Democrats: GOP distorts the ‘truth’
Gov. Haley Barbour and other Republicans are campaigning for office with platforms based on deception and half-truths – and the Mississippi Democratic Party is setting the record straight.
Republicans have tried to spread blatantly false information hoping to convince Mississippians that, among other things, Barbour is responsible for a large increase in education spending and lawmakers shouldn’t reduce the sales tax on groceries.
“The truth, however, paints an entirely different picture,” said Wayne Dowdy, chairman of the Mississippi Democratic Party.
“Gov. Barbour isn’t responsible for the increase in education spending. After all, this is a governor who spent his first three years in office opposed to and lobbying against full funding the Mississippi Adequate Education Program.
“And every Mississippian knows that the state should immediately reduce the ridiculously high sales tax on food, which is among the highest such taxes in the nation. Contrary to Republican fear tactics, reducing the tax will not hurt cities.”
These two misleading GOP stands – that Barbour is responsible for massive growth in education spending and that cutting the grocery tax will hurt cities – are among the top five myths Barbour and other Republicans have repeatedly tried to spread throughout the campaign.

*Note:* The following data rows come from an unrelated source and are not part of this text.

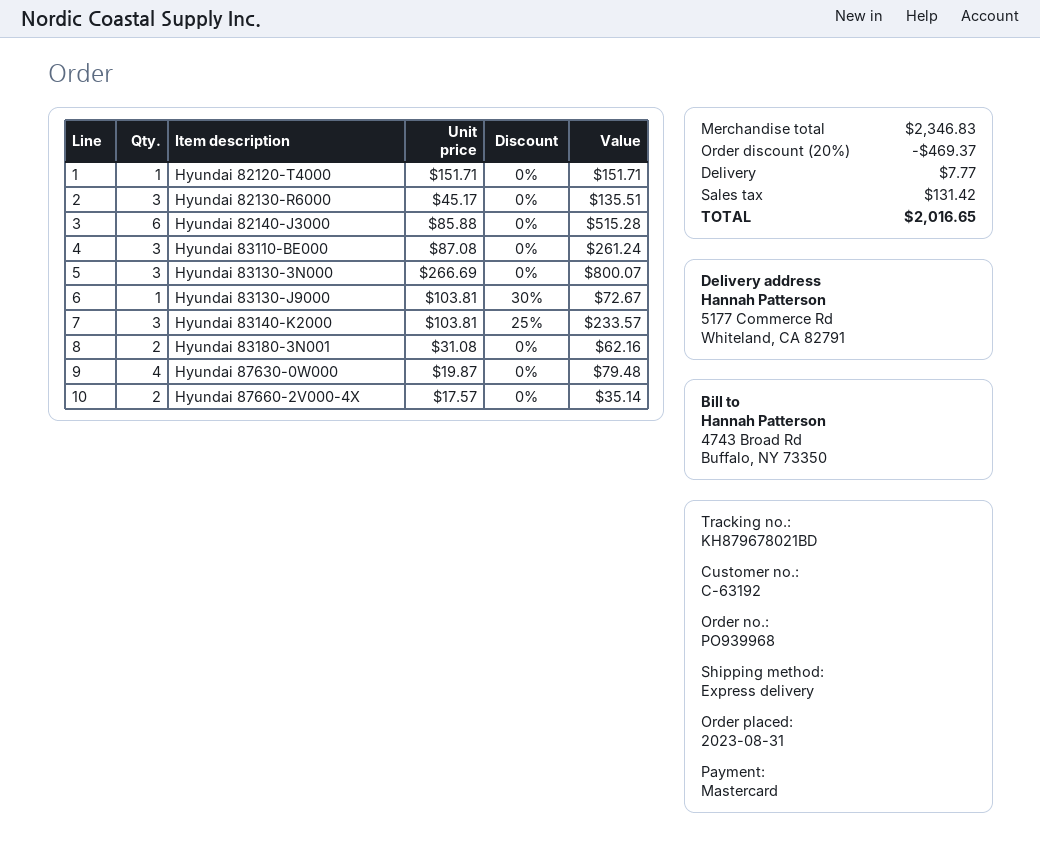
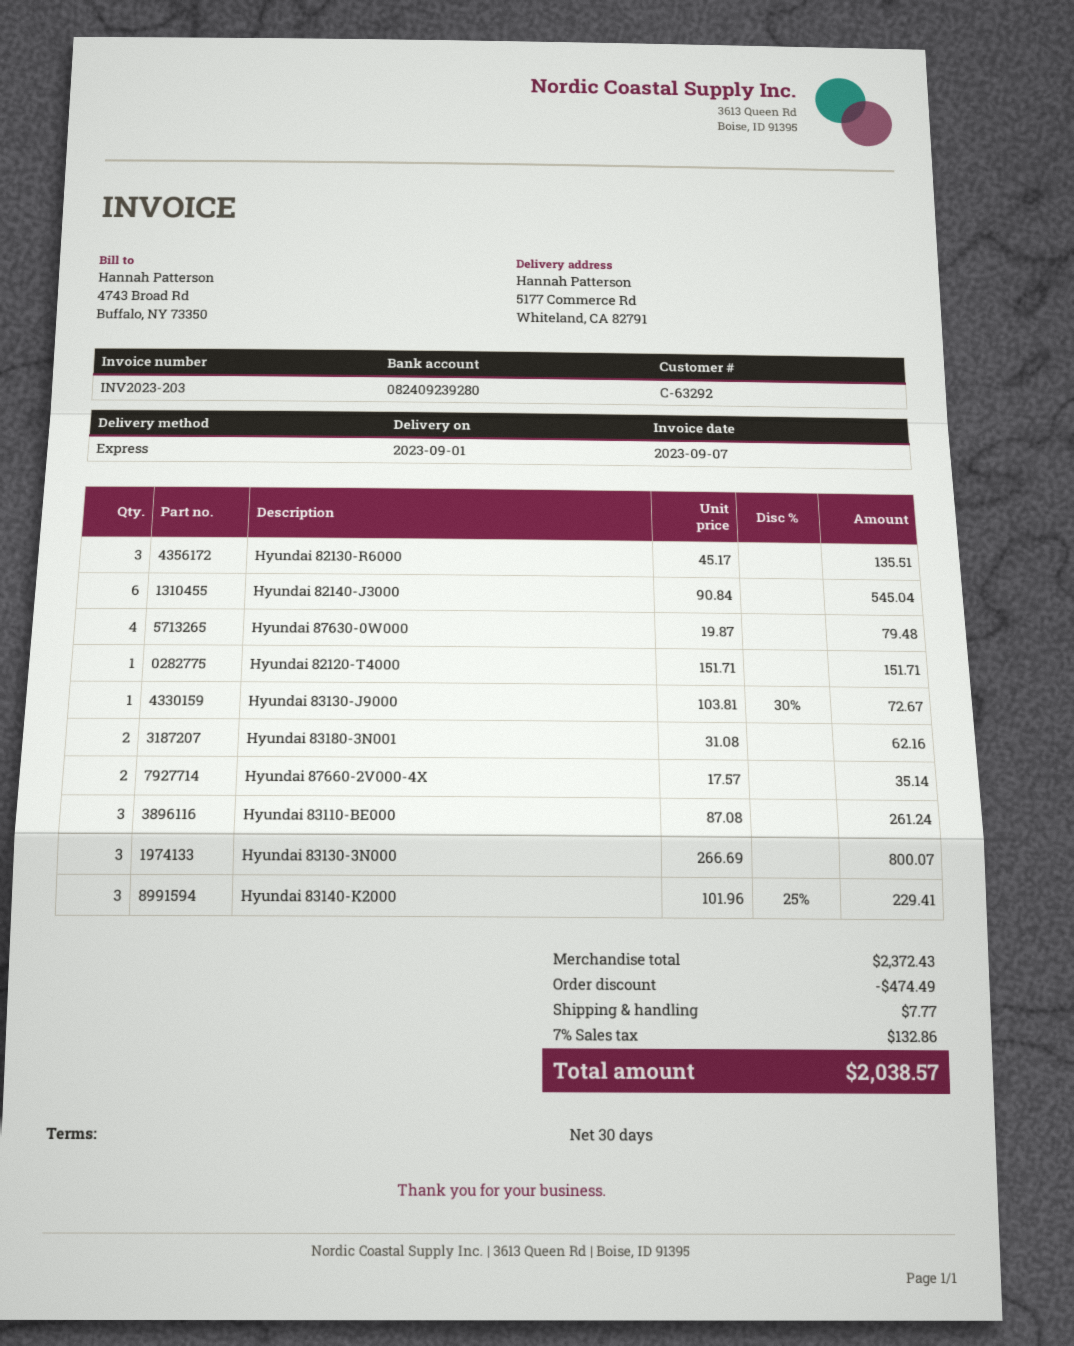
customer number: C-63192 -> C-63292
Hyundai 82140-J3000: 6 x 85.88 = 515.28 -> 6 x 90.84 = 545.04
Hyundai 83140-K2000: 3 x 103.81 - 25% = 233.57 -> 3 x 101.96 - 25% = 229.41
subtotal: 2346.83 -> 2372.43
discount: 469.37 -> 474.49
tax: 131.42 -> 132.86
total: 2016.65 -> 2038.57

Mississippi Democratic Party officials call the efforts “The Mississippi Republican Party’s Attack on the Truth.” Democratic leaders urge voters to examine the facts – all of which paint a picture that Barbour and other Republicans don’t want voters to see.
“Democrats are the only candidates who are talking about issues this year that matter to every Mississippian – fully funding education, reducing the state grocery tax, improving health care and speeding recovery from Hurricane Katrina,” Dowdy said.
“Don’t be fooled by Republicans. Look at the facts and you’ll see Democrats are right on the issues.”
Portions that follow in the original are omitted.